In the data that follows, every line containing the word "color" should be returned.

-------- SUPPLIED ENTRIES

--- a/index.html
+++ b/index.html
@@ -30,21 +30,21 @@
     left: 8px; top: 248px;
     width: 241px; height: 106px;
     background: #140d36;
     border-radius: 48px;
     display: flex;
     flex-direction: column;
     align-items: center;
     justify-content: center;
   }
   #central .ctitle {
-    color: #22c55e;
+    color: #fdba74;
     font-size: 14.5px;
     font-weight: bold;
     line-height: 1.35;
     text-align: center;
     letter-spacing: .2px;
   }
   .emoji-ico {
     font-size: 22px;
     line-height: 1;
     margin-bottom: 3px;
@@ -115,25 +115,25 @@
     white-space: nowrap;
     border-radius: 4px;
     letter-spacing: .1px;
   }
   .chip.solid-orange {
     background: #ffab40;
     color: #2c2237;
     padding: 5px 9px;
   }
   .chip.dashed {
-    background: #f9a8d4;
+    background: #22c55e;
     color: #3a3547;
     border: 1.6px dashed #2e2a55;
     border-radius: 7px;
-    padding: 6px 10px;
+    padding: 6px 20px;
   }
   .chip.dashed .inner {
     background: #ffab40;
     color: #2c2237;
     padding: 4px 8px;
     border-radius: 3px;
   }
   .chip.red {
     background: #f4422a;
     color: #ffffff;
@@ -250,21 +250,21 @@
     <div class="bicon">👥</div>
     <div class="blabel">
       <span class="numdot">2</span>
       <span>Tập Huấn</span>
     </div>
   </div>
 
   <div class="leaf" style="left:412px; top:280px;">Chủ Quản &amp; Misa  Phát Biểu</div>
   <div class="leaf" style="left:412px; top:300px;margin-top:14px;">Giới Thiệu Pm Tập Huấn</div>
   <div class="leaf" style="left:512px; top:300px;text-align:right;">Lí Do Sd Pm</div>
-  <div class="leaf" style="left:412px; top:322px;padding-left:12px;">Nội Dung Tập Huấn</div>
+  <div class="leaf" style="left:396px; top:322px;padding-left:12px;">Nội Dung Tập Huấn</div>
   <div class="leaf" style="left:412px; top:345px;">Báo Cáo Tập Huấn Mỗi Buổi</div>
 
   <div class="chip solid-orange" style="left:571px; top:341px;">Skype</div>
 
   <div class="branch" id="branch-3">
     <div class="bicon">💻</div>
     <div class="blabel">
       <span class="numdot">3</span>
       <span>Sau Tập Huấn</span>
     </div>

----------------

## SOLUTION TO THIS PROBLEM
-    color: #22c55e;
+    color: #fdba74;
     color: #2c2237;
     color: #3a3547;
     color: #2c2237;
     color: #ffffff;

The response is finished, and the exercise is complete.